→ **YOUR INSTRUCTIONS**:
Which lines in the records below mention the word "none"? Copy each one out.
---*---
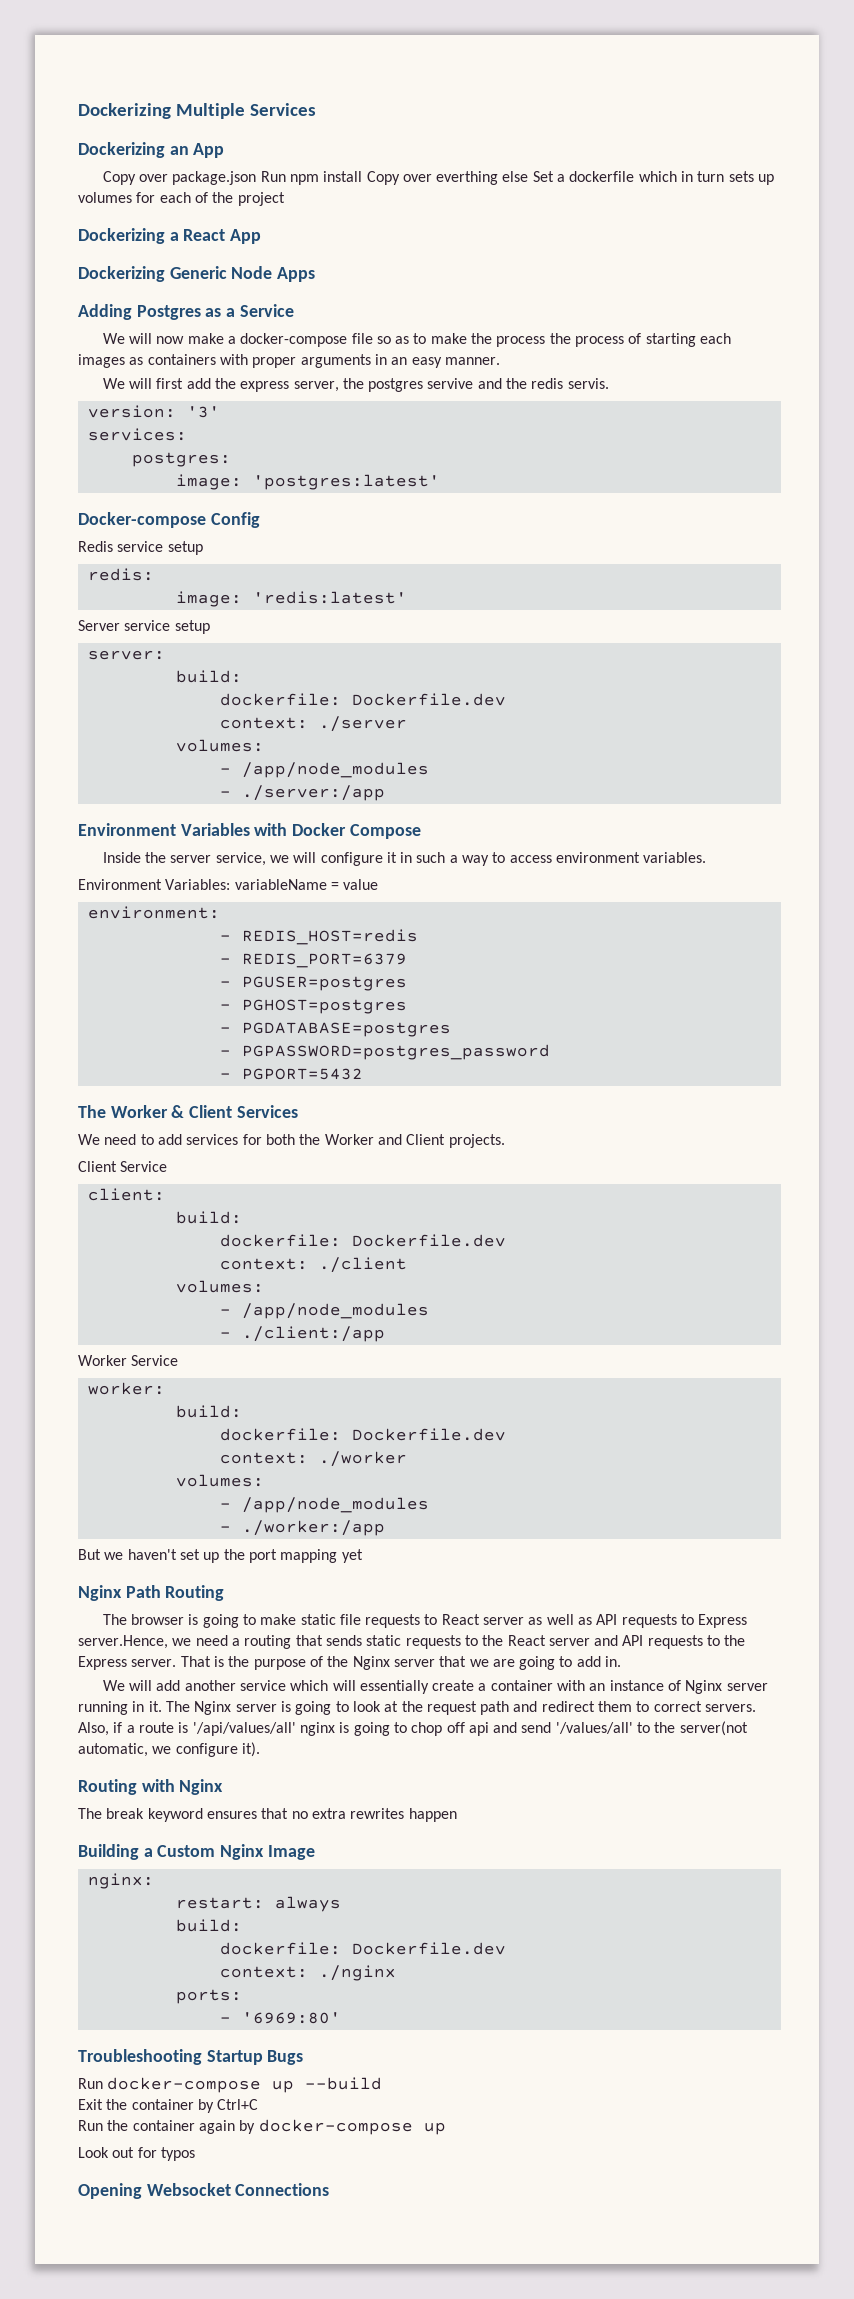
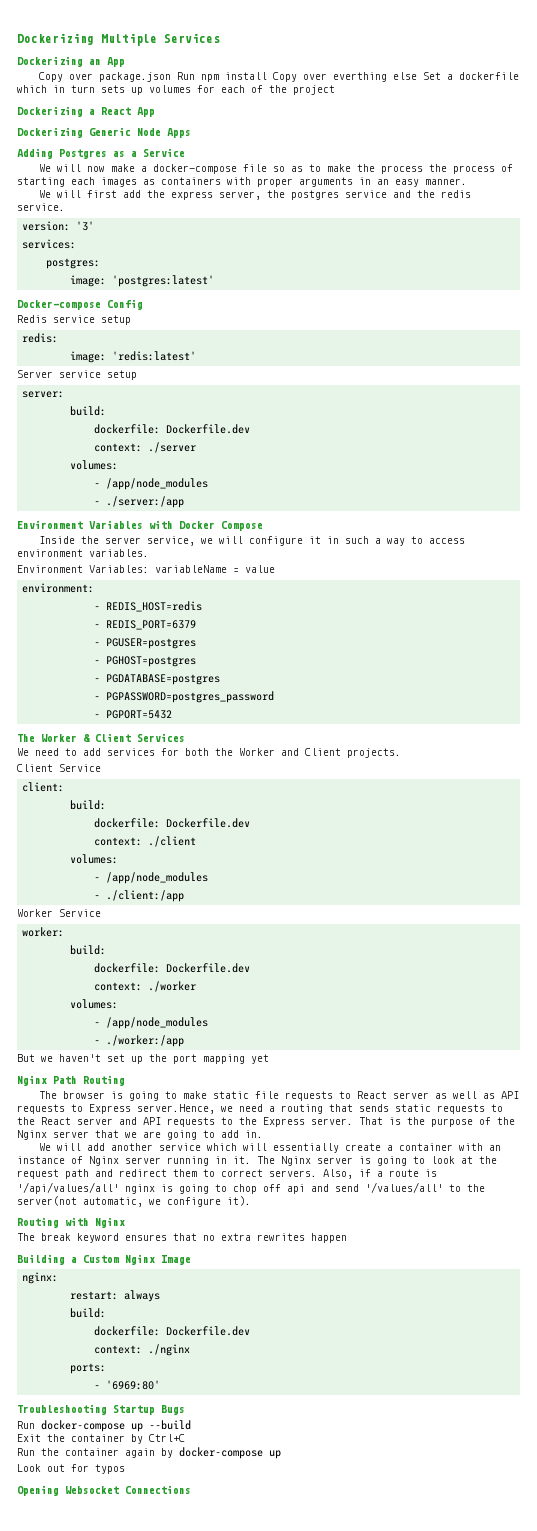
[427,378,474,389] servive -> [344,190,387,198] service
[567,378,609,389] servis. -> [17,203,65,211] service.

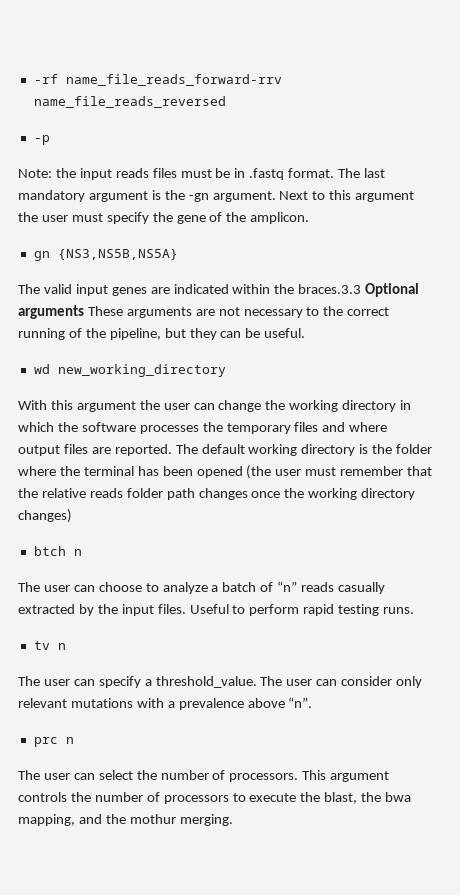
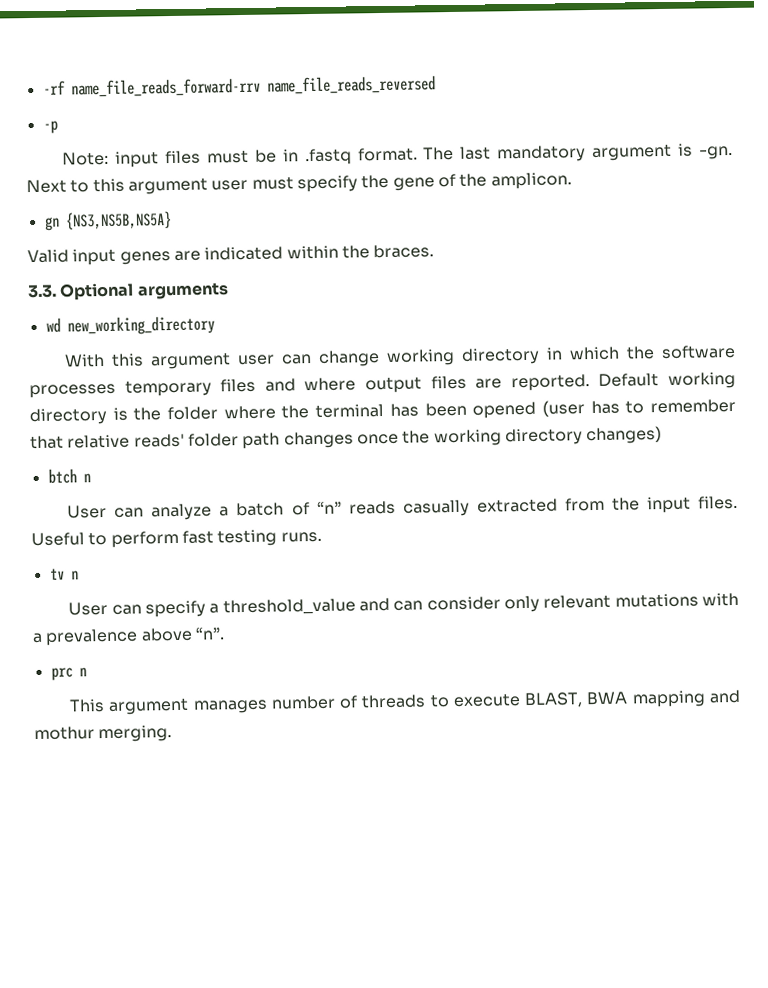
[55,168,149,180] the input reads -> [115,151,160,168] input
[164,190,276,202] the -gn argument. -> [699,145,733,160] -gn.
[18,212,38,222] the -> (208, 186) none
[18,284,72,294] The valid -> [27,249,69,264] Valid
[298,284,362,294] braces.3.3 -> [373,244,435,259] [27,284,57,299] braces. // 3.3.
[87,306,390,318] [18,328,306,340] These arguments are not necessary to the correct running of the pipeline, but they can be useful. -> (229, 291) none
[139,400,160,410] the -> (232, 361) none
[265,400,286,410] the -> (381, 358) none
[202,422,223,432] the -> (116, 391) none
[175,444,245,454] The default -> [598,373,660,387] Default
[246,465,433,479] [18,488,123,498] (the user must remember that the relative reads -> [541,398,737,417] [30,433,185,450] (user has to remember that relative reads'
[18,582,159,592] The user can choose to -> [67,504,145,519] User can
[78,604,94,616] by -> [564,497,605,512] from
[303,604,335,616] rapid -> [181,530,214,544] fast
[18,676,70,686] The user -> [68,601,109,616] User
[155,676,313,688] threshold_value. The user -> [222,597,390,616] threshold_value and
[18,770,390,782] [18,792,412,804] [18,814,126,826] The user can select the number of processors. This argument controls the number of processors to execute the blast, the bwa mapping, and the -> [69,689,742,715] This argument manages number of threads to execute BLAST, BWA mapping and

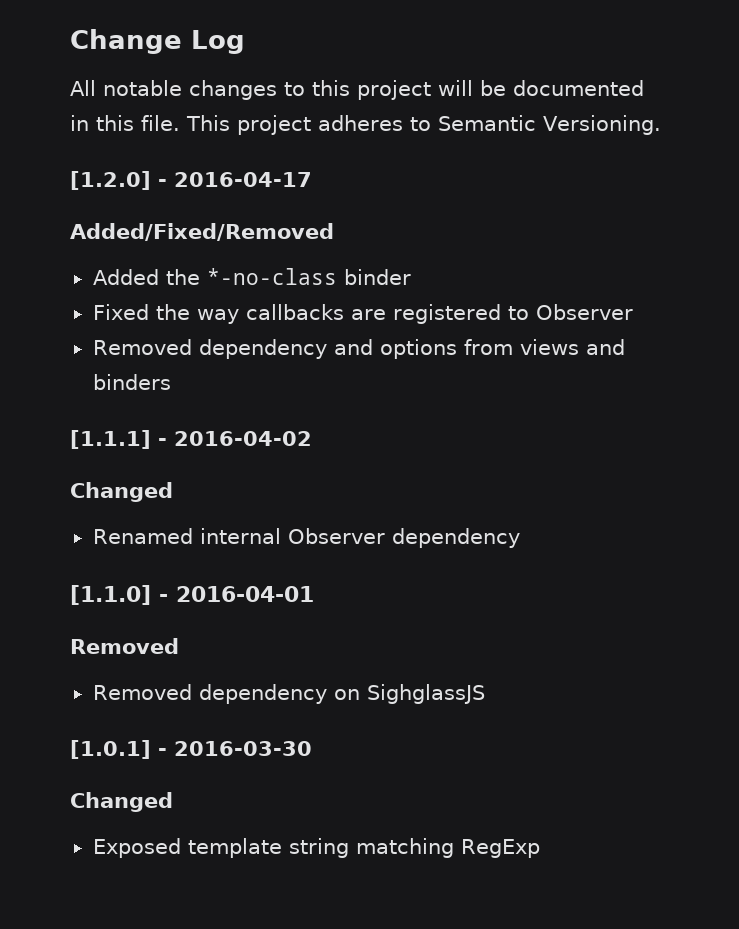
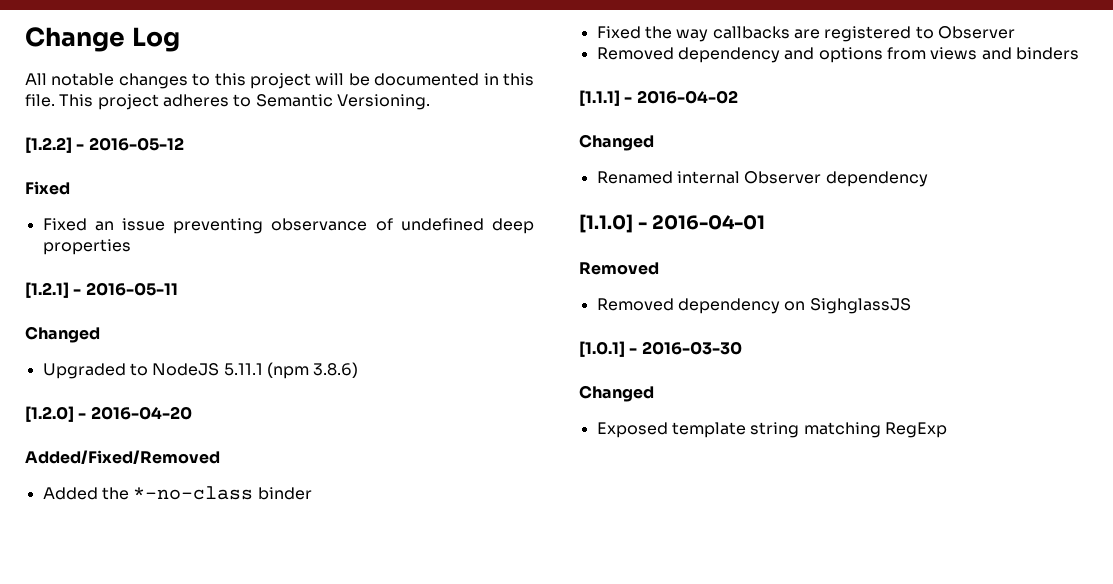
(661, 125) none -> [25,137,184,153] [25,181,70,195] [42,218,534,234] [42,239,131,255] [25,282,178,298] [25,326,100,343] [42,362,359,379] // [1.2.2] - 2016-05-12 // Fixed // Fixed an issue preventing observance of undefined deep properties // [1.2.1] - 2016-05-11 // Changed // Upgraded to NodeJS 5.11.1 (npm 3.8.6)
[174,172,312,187] 2016-04-17 -> [90,406,192,420] 2016-04-20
---*---
→ **EXERCISE ANSWER**:
[18,212,38,222] the -> (208, 186) none
[87,306,390,318] [18,328,306,340] These arguments are not necessary to the correct running of the pipeline, but they can be useful. -> (229, 291) none
[139,400,160,410] the -> (232, 361) none
[265,400,286,410] the -> (381, 358) none
[202,422,223,432] the -> (116, 391) none
(661, 125) none -> [25,137,184,153] [25,181,70,195] [42,218,534,234] [42,239,131,255] [25,282,178,298] [25,326,100,343] [42,362,359,379] // [1.2.2] - 2016-05-12 // Fixed // Fixed an issue preventing observance of undefined deep properties // [1.2.1] - 2016-05-11 // Changed // Upgraded to NodeJS 5.11.1 (npm 3.8.6)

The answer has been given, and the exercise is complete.